Sie hatten ihn gehetzt. Er war davongelaufen. Doch man konnte nicht im Finsteren durch die Höhlen rennen. Der Boden war uneben, rutschig und holprig, und Berge türmten sich nicht nur über einem auf. Sie reichten auch tief in die Eingeweide der Erde.

Erde zu Erde, Staub zu Staub. Er fühlte, wie seine zweite Wesenheit fiel, während er selbst durch den Stein sank. Getroffen hatten sie einander und sich aneinander geklammert in dem einen Bestreben, gemeinsam zu überleben. Jeder hielt des anderen Leben fest, und so wurden sie eins.

Jetzt lag er hier und konnte sich nicht erinnern, wer er war und warum und was er ehedem gewesen sein mochte, falls er überhaupt etwas gewesen war. Da war er sich nicht sicher. Vielleicht war er eben erst wiedergeboren worden, war neu, unschuldig und unwissend. Das hätte die Situation vielleicht erklärt.

Sterbliche hingen mit jeder Faser ihres Seins an ihrem Leben. Es war erstaunlich. Doch sie lebten nur für Momente. Kurze, flüchtige Augenblicke. Wie Eintagsfliegen im Sommerwind tanzten sie und waren am nächsten Tag schon tot, und die zerbrochene Hülle, die ihn aufgenommen hatte und die er jetzt war würde allzu bald den gleichen Weg beschreiten, zu seinem Gott gehen, oder das Schicksal erfüllen, das seine Religion ihm vorgab.

Gebirge waren nicht zeitlos. Wasser schon, und doch war es nicht einmal von einem Augenblick zum nächsten das Gleiche. Er hörte sein ewiges Tropfen und Fließen und Brausen. Tief drunten im Dunkel, so weit vom Himmel entfernt, daß dieser nur noch ein Mythos war, im Schwarz des Gebirges wußte er, wann es regnete. Denn das Wasser durchbrach das Gestein, sank durch die Ritzen und klingelte in kristallenen Tropfen immer weiter nach unten, und plötzlich brachen Kaskaden von Wasser durch den Kalkstein, brüllten ihre Macht durch Erde und Himmel und wieder Erde, ungehört.

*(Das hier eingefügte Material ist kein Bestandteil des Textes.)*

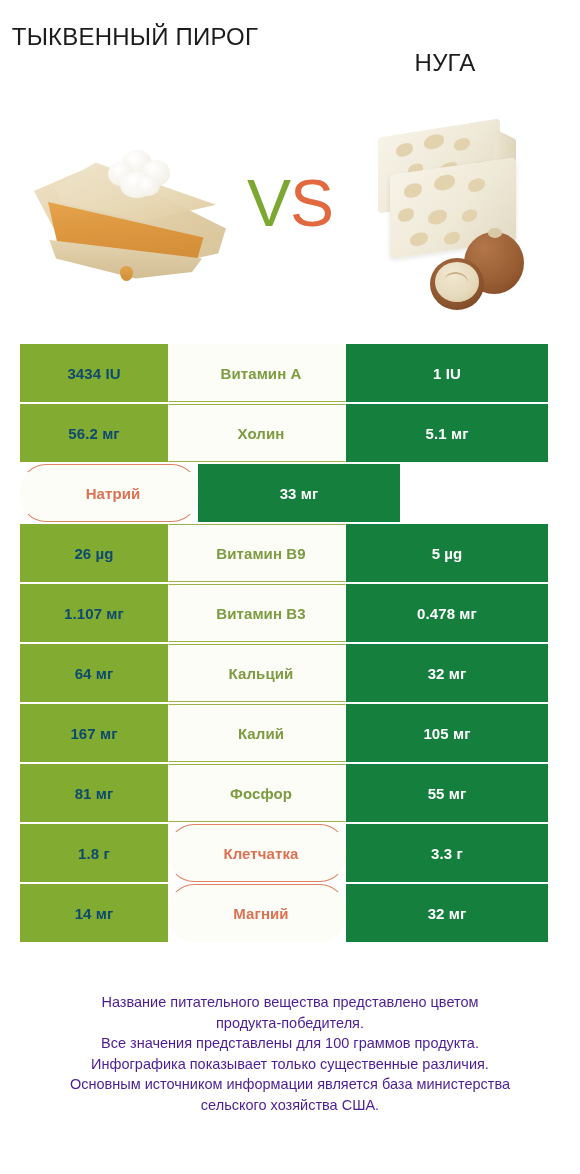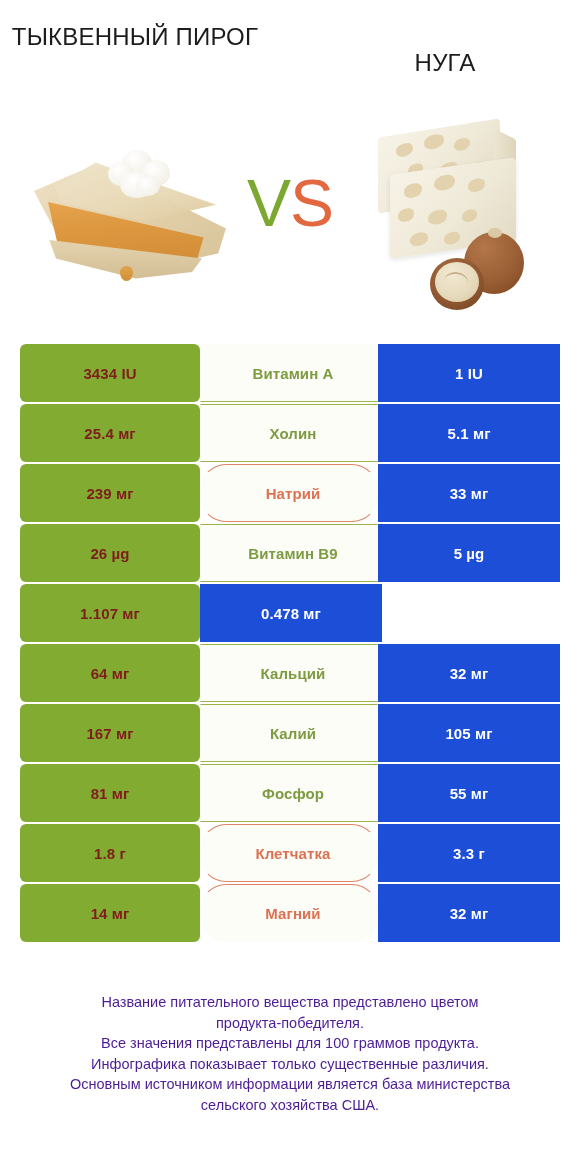--- a/index.html
+++ b/index.html
@@ -220,36 +220,35 @@
   }
   .cell {
     display: flex;
     align-items: center;
     justify-content: center;
     font-size: 15px;
     font-weight: 700;
     letter-spacing: .1px;
   }
   .cell-left {
-    width: 180px;
+    width: 148px;
     background: #82AB32;
-    color: #7f1d1d;
-    border-radius: 6px;
+    color: #0c4a6e;
   }
   .cell-mid {
     width: 178px;
     background: #FDFDF7;
     color: #7D9B40;
     font-size: 15px;
     padding-left: 8px;
   }
   .cell-mid.orange { color: #DC7253; border-radius: 26px; }
   .cell-right {
-    width: 182px;
-    background: #1d4ed8;
+    width: 202px;
+    background: #15803d;
     color: #ffffff;
   }
   .cell-mid {
     border-top: 1px solid #9BB24B;
     border-bottom: 1px solid #9BB24B;
     border-left: 1px solid transparent;
     border-right: 1px solid transparent;
   }
   .cell-mid.orange {
     border-top-color: #DE8465;
@@ -334,36 +333,36 @@
     </div>
   </div>
 
   <div class="table">
       <div class="row">
         <div class="cell cell-left">3434 IU</div>
         <div class="cell cell-mid">Витамин А</div>
         <div class="cell cell-right">1 IU</div>
       </div>
       <div class="row">
-        <div class="cell cell-left">25.4 мг</div>
+        <div class="cell cell-left">56.2 мг</div>
         <div class="cell cell-mid">Холин</div>
         <div class="cell cell-right">5.1 мг</div>
       </div>
       <div class="row">
-        <div class="cell cell-left">239 мг</div>
         <div class="cell cell-mid orange">Натрий</div>
         <div class="cell cell-right">33 мг</div>
       </div>
       <div class="row">
         <div class="cell cell-left">26 µg</div>
         <div class="cell cell-mid">Витамин В9</div>
         <div class="cell cell-right">5 µg</div>
       </div>
       <div class="row">
         <div class="cell cell-left">1.107 мг</div>
+        <div class="cell cell-mid">Витамин В3</div>
         <div class="cell cell-right">0.478 мг</div>
       </div>
       <div class="row">
         <div class="cell cell-left">64 мг</div>
         <div class="cell cell-mid">Кальций</div>
         <div class="cell cell-right">32 мг</div>
       </div>
       <div class="row">
         <div class="cell cell-left">167 мг</div>
         <div class="cell cell-mid">Калий</div>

Mit dem Wasser sprach er nie. Es besaß eine eigene Logik, eigene Ziele, Vorlieben und eigenen Kreaturen, die darin reisten, die Wasser waren, die im Strom flossen, herausschossen und sangen. Sie lebten so flüchtig, daß sie zwischen zwei fallenden Tropfen ein Heim finden konnten, während sie noch durch den Karst rasten.

Sie waren ihm Brüder, und doch würden sie ihm nicht helfen. Er sehnte sich nach ihnen, nach dem Gefühl, Wasser anzufassen. Ein Glas Wasser – was hätte er dafür gegeben!

Was denn? Er konnte die Frage nicht beantworten. Etwas Wichtiges. Trinken. Nur ein Glas Wasser. Er würde nicht verdursten, denn übermütige Tropfen fielen und tauchten vereinzelt in seinen Mund. Manchmal konnte er sie dabei glucksen hören.

Er wollte doch nur nach Hause zurück und eine guter … irgendwas … sein.